Any answer would be far from pointing toward the conclusion that Matthiessen’s own life had not been richly rewarding, to himself as well as to untold others. For him the judgment was a matter of timing, of weighing the rewards against the troubles. In the words he especially valued from Hamlet: “The readiness is all.” As an epigraph to The Achievement of T.S. Eliot he had cited an intuition of Yeats: “We begin to live when we have conceived life as a tragedy.” The framing paradox in his interpretation of American literature is that this conception had been balanced, seemingly overbalanced, by all the optimistic imperatives—“the smiling aspects,” in the byword of Howells, who once consoled Edith Wharton for a theatrical fiasco by telling her that what the audience expected was “a tragedy with a happy ending.” Matthiessen was as much committed to the Party of Hope as to the Party of Memory in their Emersonian conflict. But his preoccupation with the common man seems, like Whitman’s, to have been the mystique of an uncommon man. Consciousness of belonging to a harassed minority may have aided him to identify with unpopular causes, to transfigure a psychic alienation by standing “out in left field.” At the same time he was drawn ambivalently, through his Yale associations and his early recognition at Harvard (under the Lowell regime), into what he rather too seriously regarded as an elite.
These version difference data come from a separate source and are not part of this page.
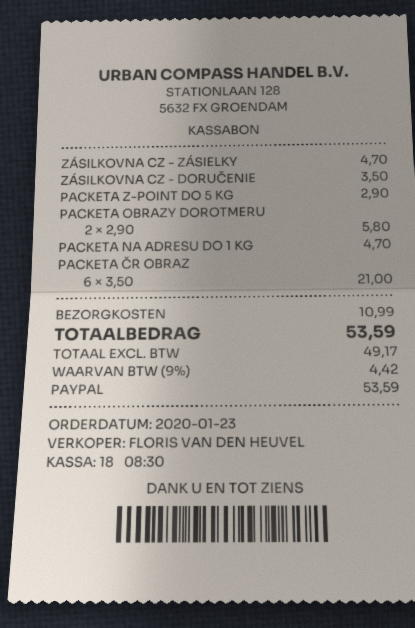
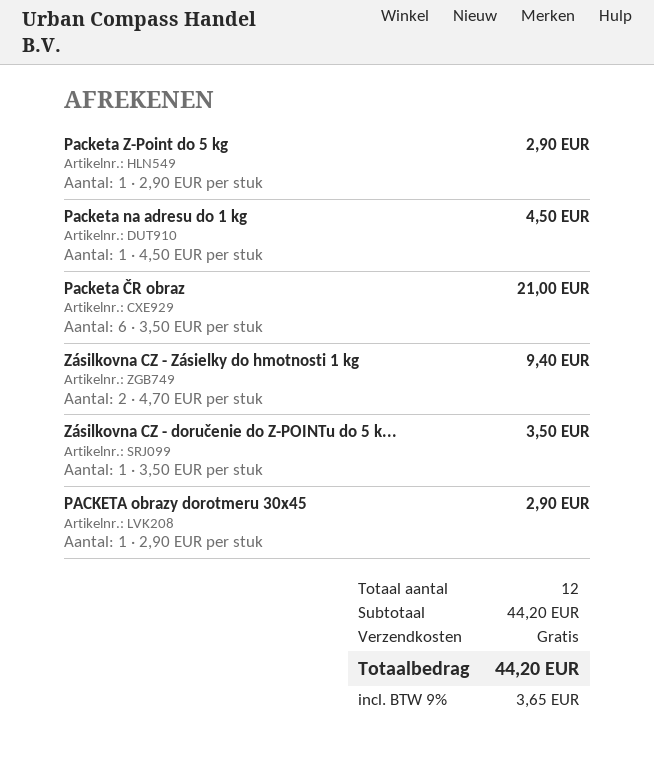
ZÁSILKOVNA CZ - ZÁSIELKY: 1 x 4.70 = 4.70 -> 2 x 4.70 = 9.40
PACKETA OBRAZY DOROTMERU: 2 x 2.90 = 5.80 -> 1 x 2.90 = 2.90
PACKETA NA ADRESU DO 1 KG: 1 x 4.70 = 4.70 -> 1 x 4.50 = 4.50
shipping: 10.99 -> 0.00
tax: 9% = 4.42 -> 9% = 3.65
total: 53.59 -> 44.20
Though the opposition between the academic establishment and the ideological left was not nearly so extreme as he conceived it, he came to hold an almost schizoid image of his existence. Alternatively an outsider on the inside or an insider on the outside, he consistently stood near the edge of the action. Individual experience, confirmed by social observation, deepened what he termed in American Renaissance “a profound comprehension of the mixed nature of life.” This made a striking drama out of his dialectical treatment of our greatest literary imaginations: the American dreams of Emerson and Whitman pitted against the darkening visions of Hawthorne and Melville. Thesis was countered by antithesis; but, though the book speaks hopefully of synthesis, there was none for its author; the buoyant particularities were outmatched by the tragic universals. That impulsion to leap from a precipice, which Poe has so dizzyingly detailed, had long been tantalizing Matthiessen. He was fascinated by the fall from the yard-arm in White-Jacket, and from the Tarpeian Rock in The Marble Faun, as he was by the concept of the Fall of Man in Judeo-Christian theology, occasioned by the angels’ primordial tragedy. In his ultimate choice he literally dramatized a response to the criticism of Walter Rathenau: “America has no soul and will not deserve to have one until it consents to plunge into the abyss of human sin and suffering.”